▶ _Exercise prompt_
After locating the line that contains "2 | question_type: Date -> Short answer" in the data below, set down exactly that line and each one after it through the line that contains "row 2: Personal", and nothing more.

(Collected data)
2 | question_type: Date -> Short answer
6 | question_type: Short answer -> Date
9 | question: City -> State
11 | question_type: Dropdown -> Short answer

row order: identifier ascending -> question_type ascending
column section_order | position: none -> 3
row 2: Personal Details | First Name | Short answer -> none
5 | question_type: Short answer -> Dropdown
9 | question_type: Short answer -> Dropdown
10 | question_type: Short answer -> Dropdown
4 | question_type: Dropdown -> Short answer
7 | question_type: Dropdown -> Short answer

---

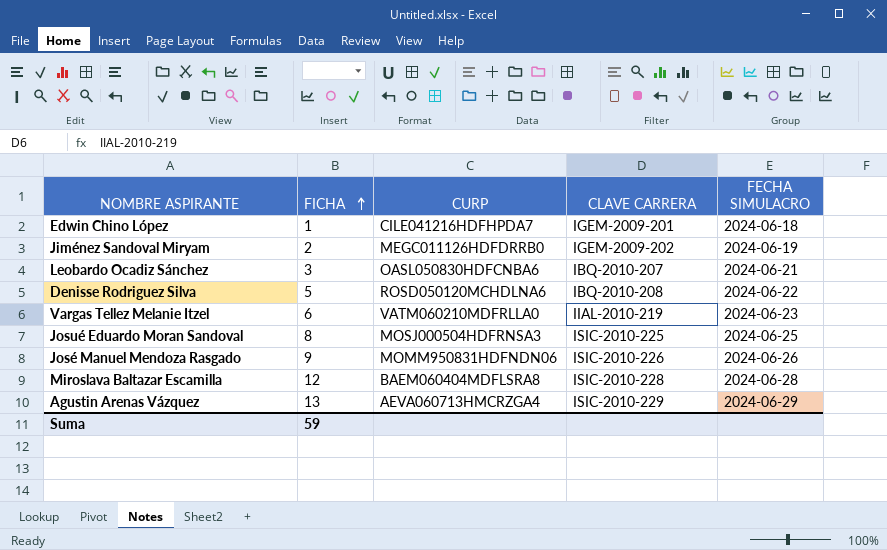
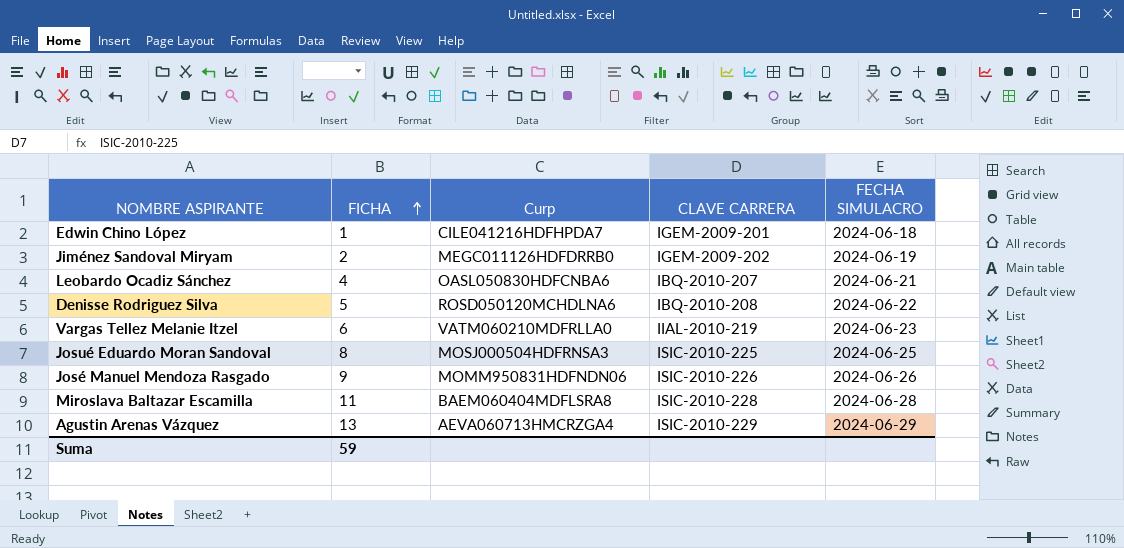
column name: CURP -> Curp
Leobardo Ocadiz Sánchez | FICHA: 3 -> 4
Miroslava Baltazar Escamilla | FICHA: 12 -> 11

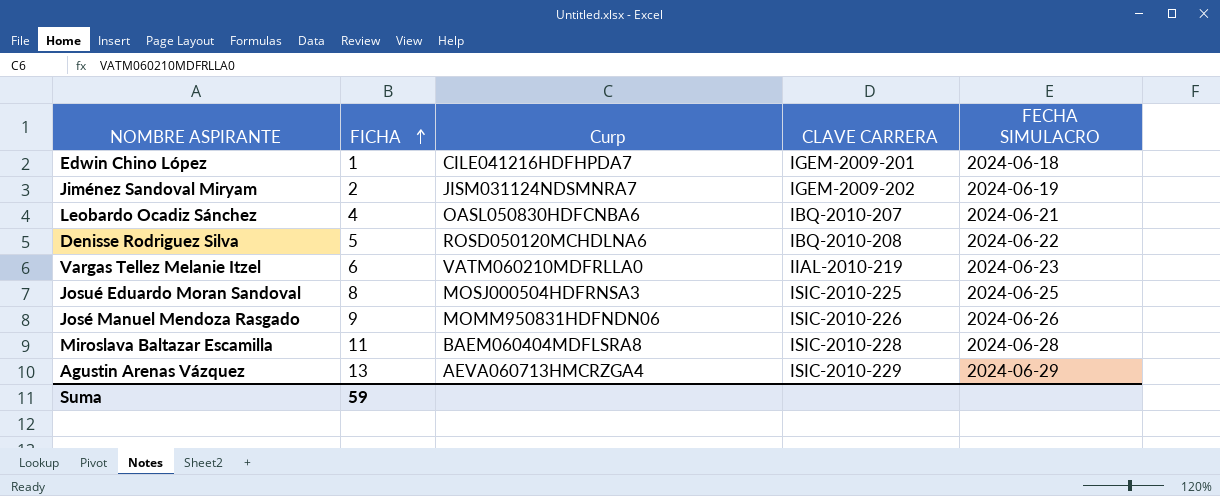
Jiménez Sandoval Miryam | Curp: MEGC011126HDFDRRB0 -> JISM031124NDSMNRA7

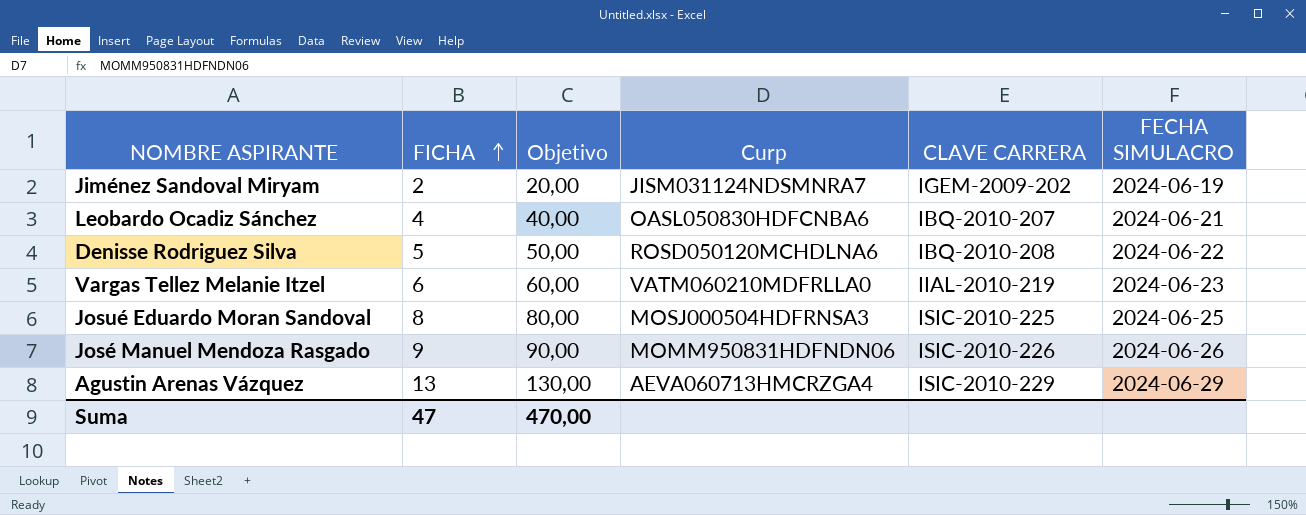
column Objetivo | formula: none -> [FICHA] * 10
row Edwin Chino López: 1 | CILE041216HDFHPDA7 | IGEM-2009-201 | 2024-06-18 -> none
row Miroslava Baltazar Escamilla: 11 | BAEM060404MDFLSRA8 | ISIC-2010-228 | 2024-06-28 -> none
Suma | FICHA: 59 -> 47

▶ _Problem solution_
2 | question_type: Date -> Short answer
6 | question_type: Short answer -> Date
9 | question: City -> State
11 | question_type: Dropdown -> Short answer

row order: identifier ascending -> question_type ascending
column section_order | position: none -> 3
row 2: Personal Details | First Name | Short answer -> none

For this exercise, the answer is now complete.